C'est probablement un signe de son malaise face à ses juges. Se tenant debout au micro, les bras croisés, Jérôme Kerviel penche régulièrement sa tête vers la gauche pour fixer le sol. Comme si celui ci allait se dérober sous ses pieds. Dans l'après midi, c'était le ciel qui ponctuait ses déclarations. Plusieurs fois des éclairs et des coups de tonnerre ont forcé le prévenu à interrompre sa déposition.
Au 5ème jour de son procès, le jeune homme reste sur ses positions. "Je suis d'accord avec vous, j'ai poussé le système un peu loin". Jean Michel Aldebert, l'un des deux procureurs, tente d'amener le prévenu à aller plus loin dans ses réponses.
"Pourquoi êtes vous le seul à avoir pris des positions de plusieurs milliards?". "Je ne suis pas allé voir sur les autres postes" répond du tac au tac J Kerviel. "Vous dîtes que votre hiérarchie savait. C'est par déduction ou vous en avez la preuve?". "Ils avaient des indicateurs devant eux" rétorque l'ex-trader.

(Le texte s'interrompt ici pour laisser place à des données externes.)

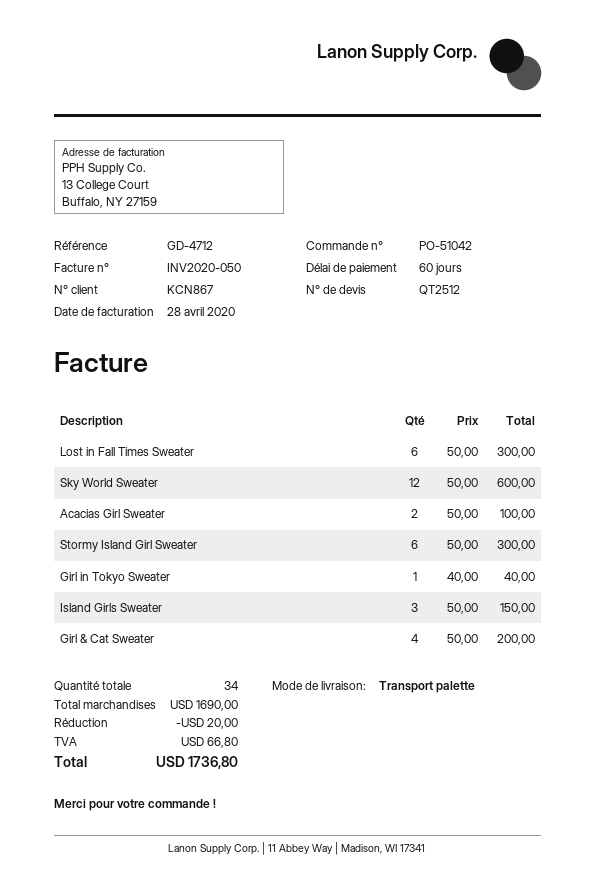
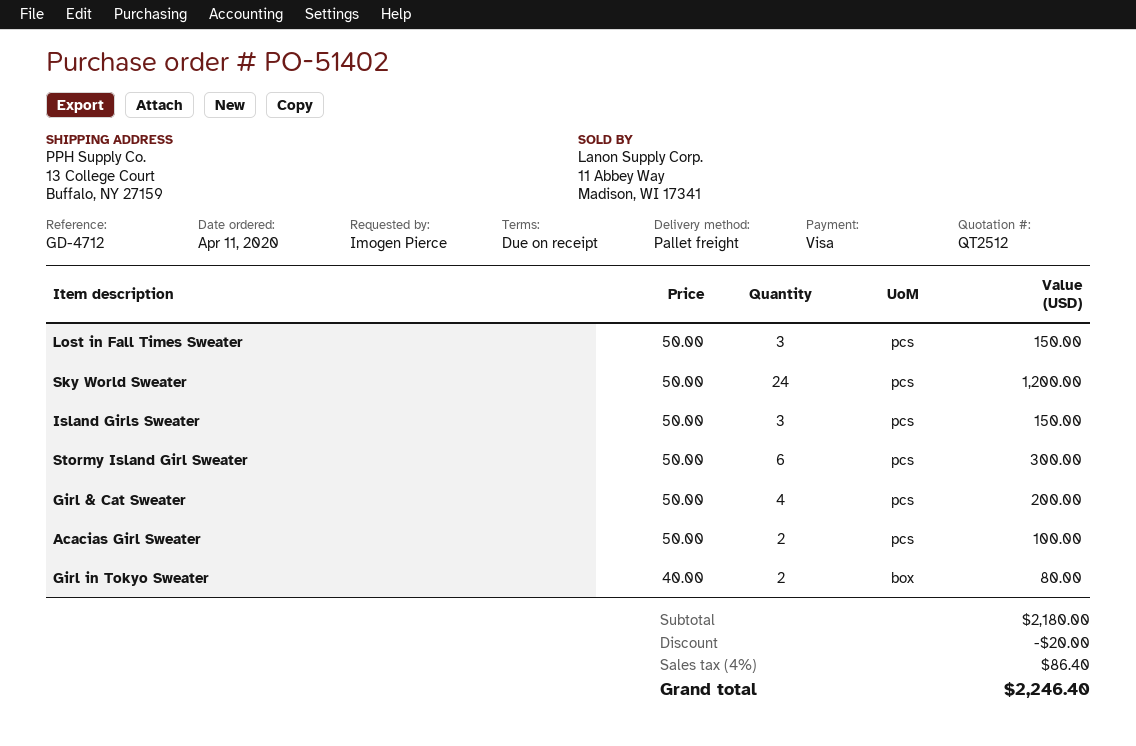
order number: PO-51042 -> PO-51402
payment terms: 60 days -> on receipt
Lost in Fall Times Sweater: 6 x 50.00 = 300.00 -> 3 x 50.00 = 150.00
Sky World Sweater: 12 x 50.00 = 600.00 -> 24 x 50.00 = 1200.00
Girl in Tokyo Sweater: 1 x 40.00 = 40.00 -> 2 x 40.00 = 80.00
subtotal: 1690.00 -> 2180.00
tax: 66.80 -> 86.40
total: 1736.80 -> 2246.40

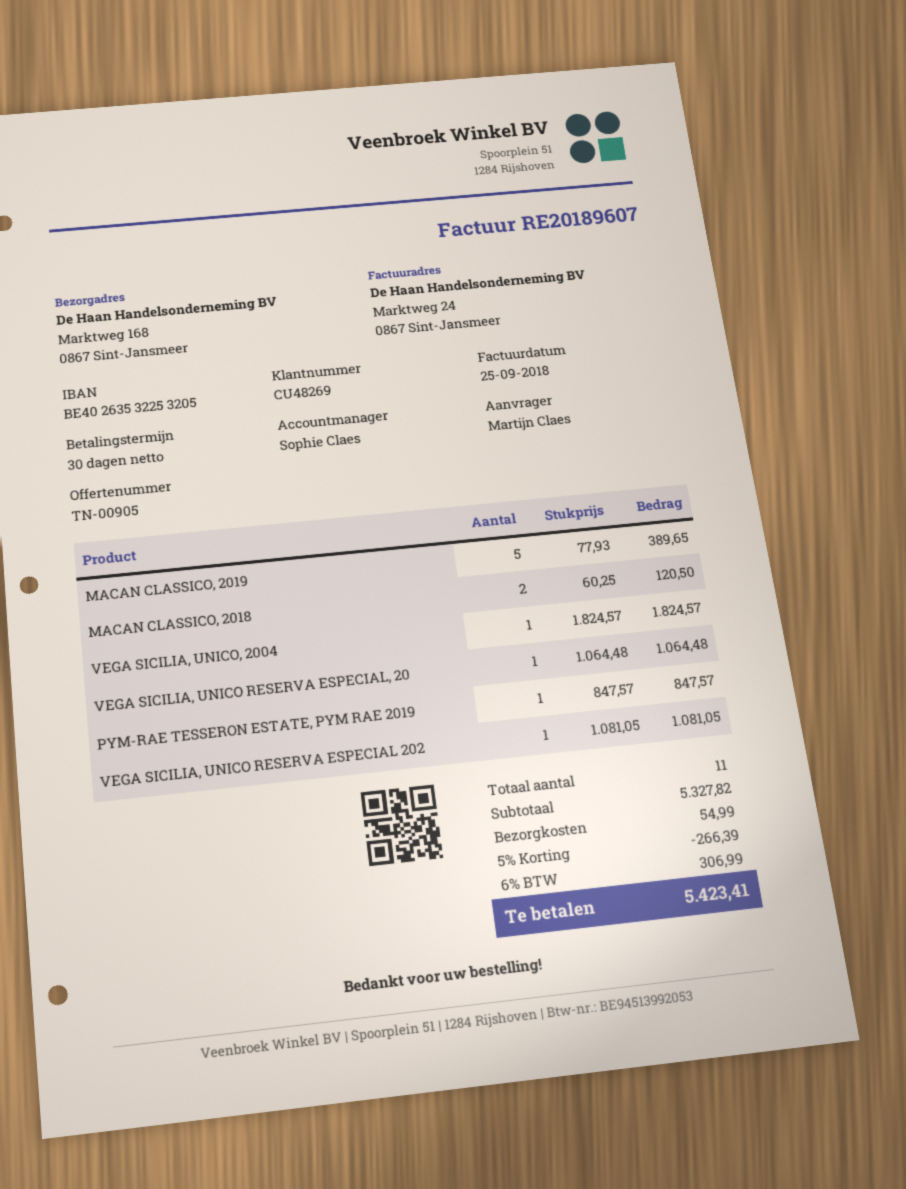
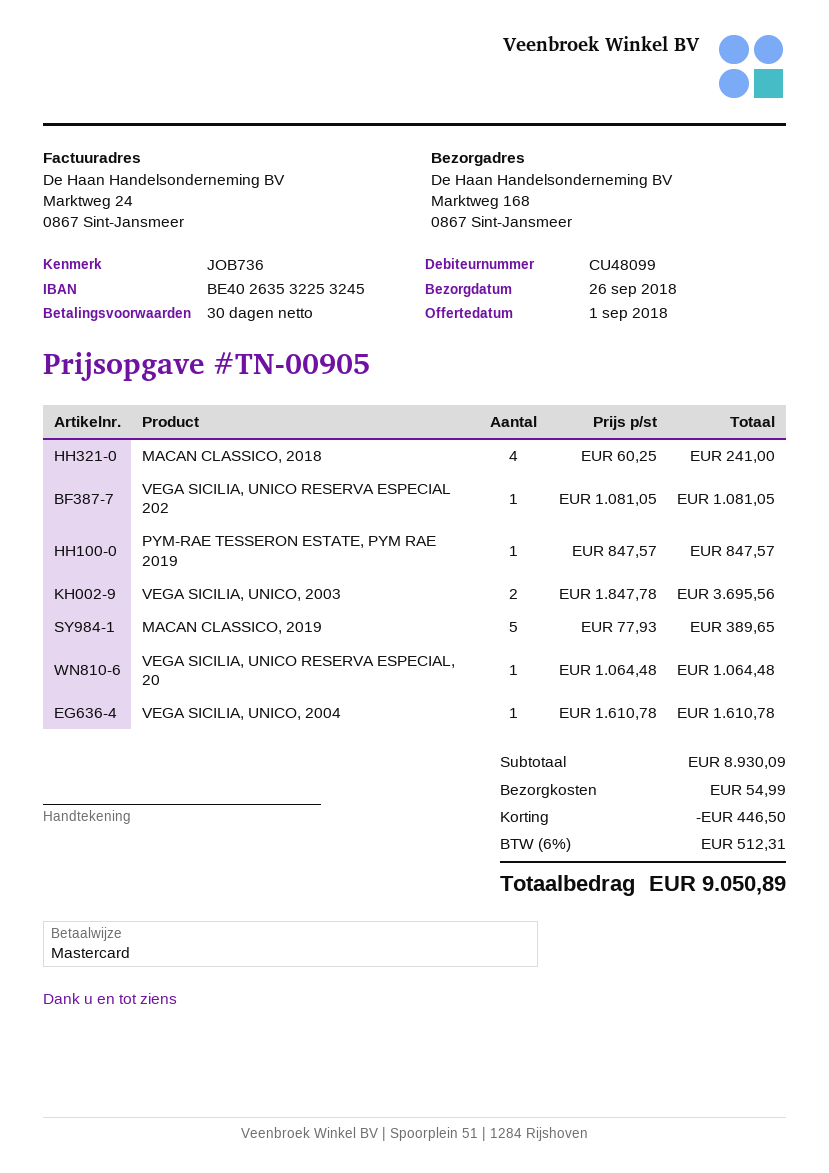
customer number: CU48269 -> CU48099
bank account: BE40263532253205 -> BE40263532253245
MACAN CLASSICO, 2018: 2 x 60.25 = 120.50 -> 4 x 60.25 = 241.00
VEGA SICILIA, UNICO, 2004: 1 x 1824.57 = 1824.57 -> 1 x 1610.78 = 1610.78
VEGA SICILIA, UNICO, 2003: none -> 2 x 1847.78 = 3695.56
subtotal: 5327.82 -> 8930.09
discount: 266.39 -> 446.50
tax: 6% = 306.99 -> 6% = 512.31
total: 5423.41 -> 9050.89

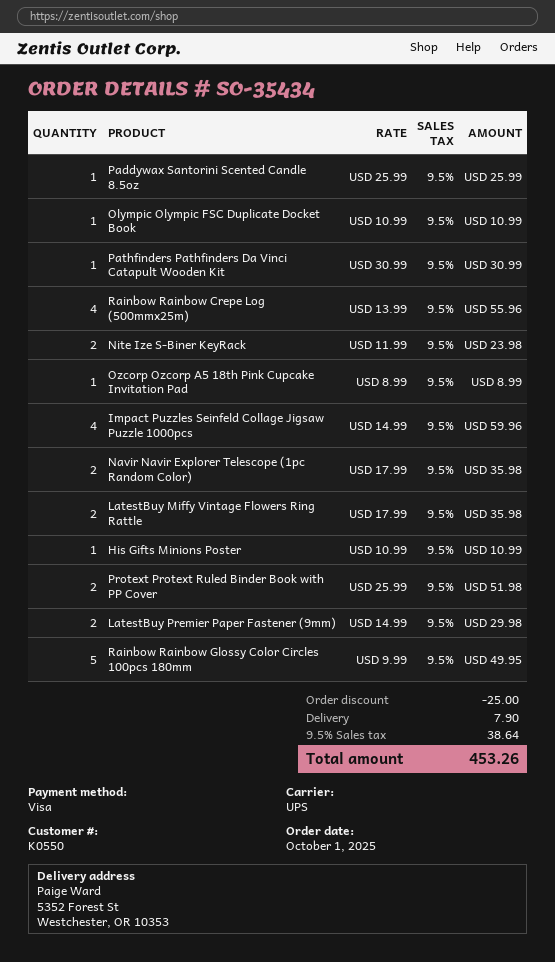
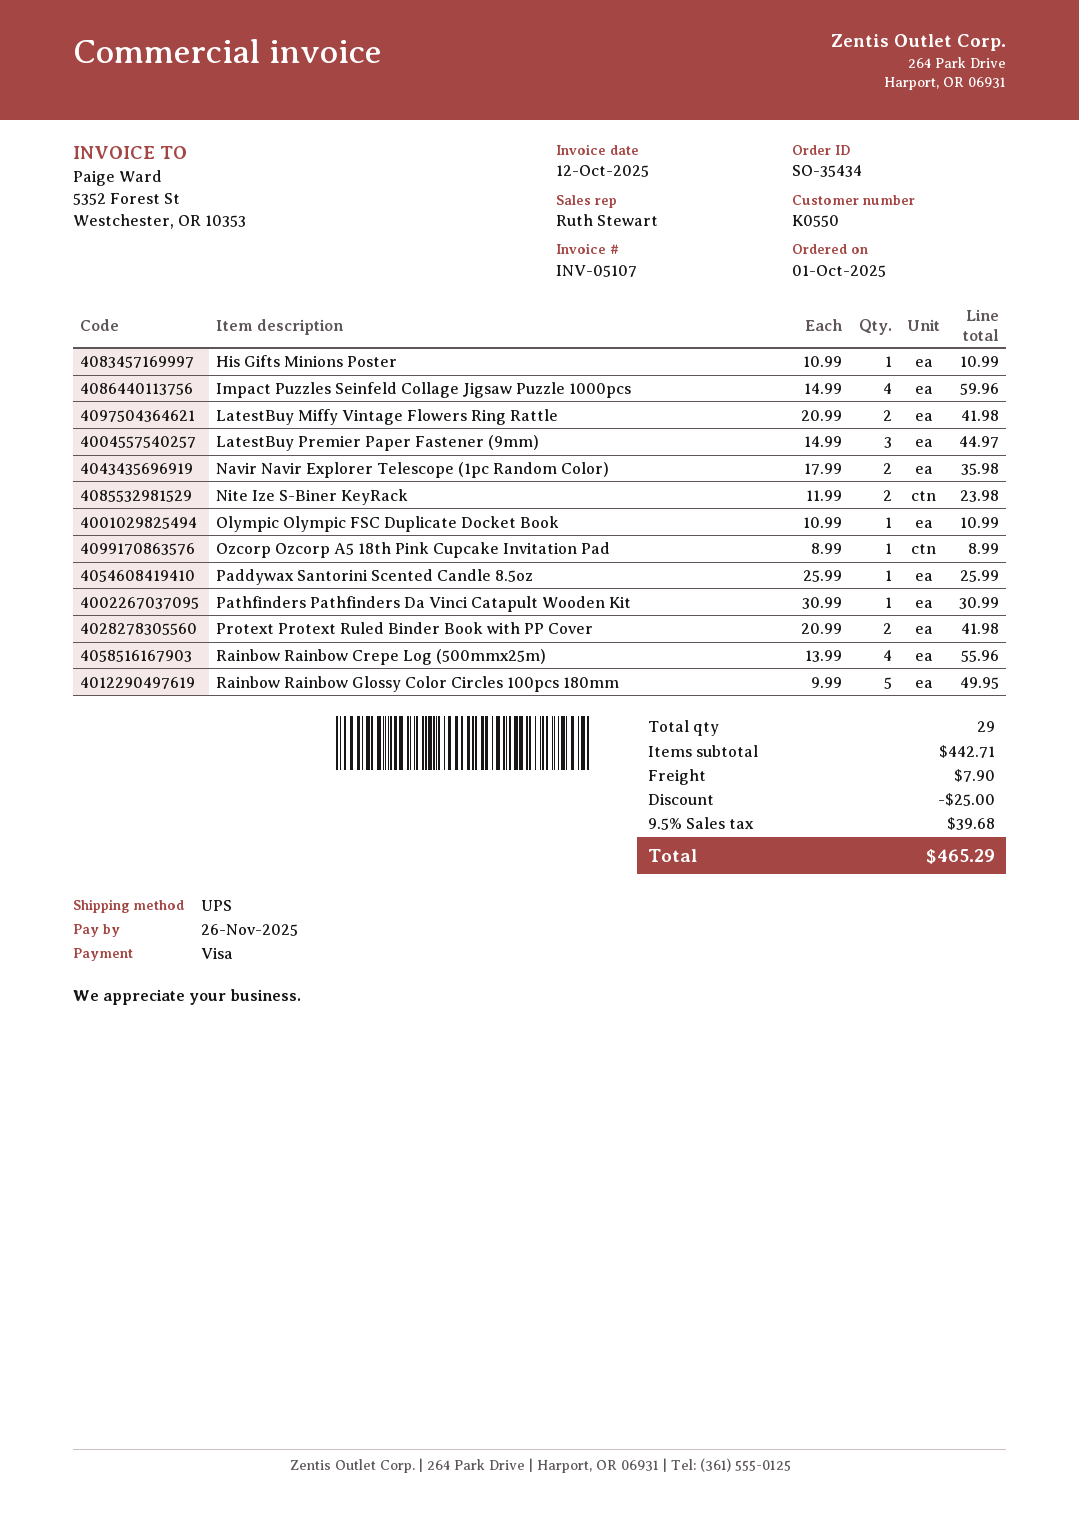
LatestBuy Miffy Vintage Flowers Ring Rattle: 2 x 17.99 = 35.98 -> 2 x 20.99 = 41.98
Protext Protext Ruled Binder Book with PP Cover: 2 x 25.99 = 51.98 -> 2 x 20.99 = 41.98
LatestBuy Premier Paper Fastener (9mm): 2 x 14.99 = 29.98 -> 3 x 14.99 = 44.97
tax: 9.5% = 38.64 -> 9.5% = 39.68
total: 453.26 -> 465.29

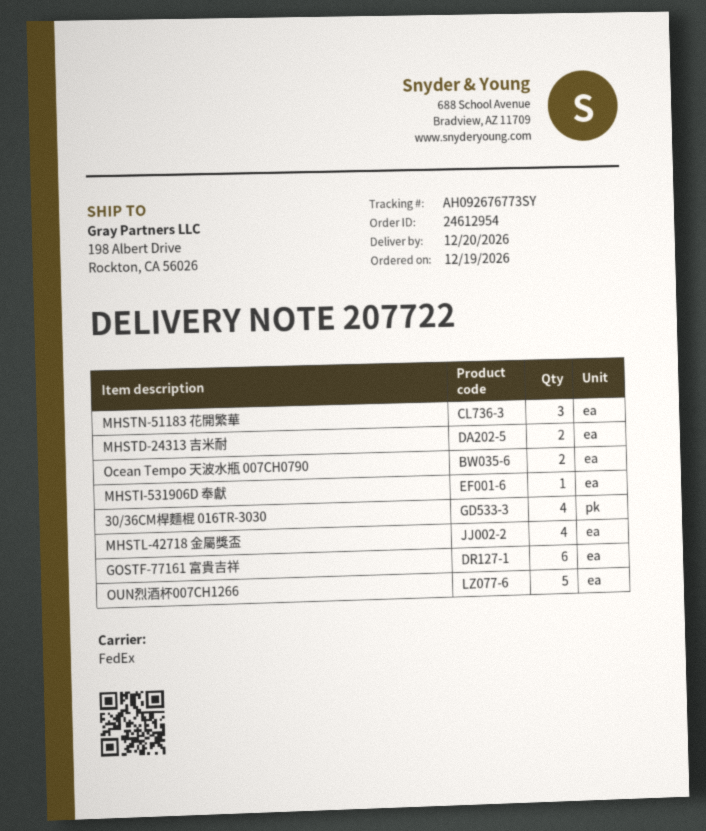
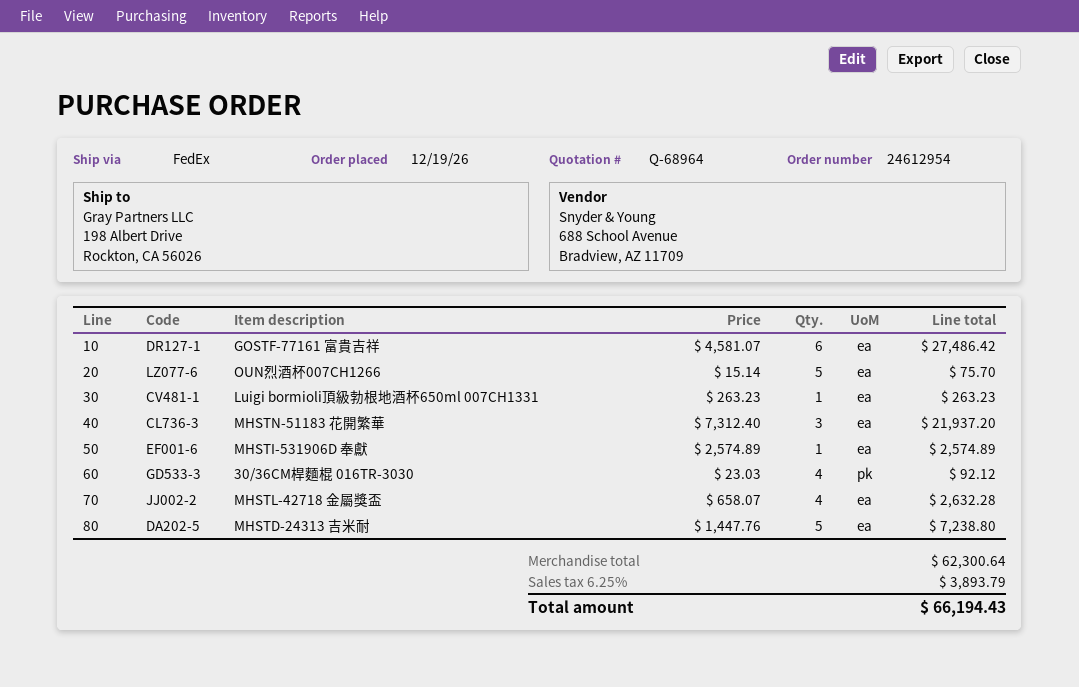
MHSTD-24313 吉米耐: 2 -> 5
Ocean Tempo 天波水瓶 007CH0790: 2 -> none
Luigi bormioli頂級勃根地酒杯650ml 007CH1331: none -> 1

Depuis le début d'après-midi, le tribunal a amorcé le second volet du dossier: les opérations fictives. Pour le président du tribunal, il s'agissait de masquer soit des positions directionnelles et leurs conséquences, soit de masquer un résultat acquis. Autrement dit, masquer des pertes ou des gains comme ceux que J Kerviel a réalisé en décembre 2007 et qui s'élevaient à 1,4 milliards d'euros. "Les chiffres que je sortais étaient complétement délirants. Tout ce que je faisais l'était au su et au vu de tout le monde" répète inlassablement Kerviel. "Pourquoi le faisiez-vous ?" interroge le président Pauthe. "Pour maintenir l'apparence du respect des positions" enchaîne le prévenu.
Des réponses qui ne satisfont visiblement pas le président du tribunal. "Vous dîtes que ce n'était pas crédible et dans le même temps vous dîtes que c'était pour sauver les apparences". "C'est délirant, je vous le concède mais ce sont des pratiques qui existaient avant moi".
Amenée à donner la position de la banque, Claire Dumas, cadre de la Société Générale assis sur le banc des parties civiles, reconnait qu'à chaque fois que des explications étaient demandées au trader, ce dernier était très convaincant. "Vous vous êtes livrés à une forme de cache-cache?" s'inquiète alors le magistrat. "C'est un peu un sport national dans les salles de marchés" réplique Jérôme Kerviel.
Et c'est le sentiment que l'on éprouve à l'issue de cette audience. Il savait qu'il "misait" gros. Il était persuadé que les systèmes de controle étaient suffisamment performants. Alors Jérôme Kerviel s'est-il comporté comme un joueur invétéré qui a tout fait pour se faire prendre?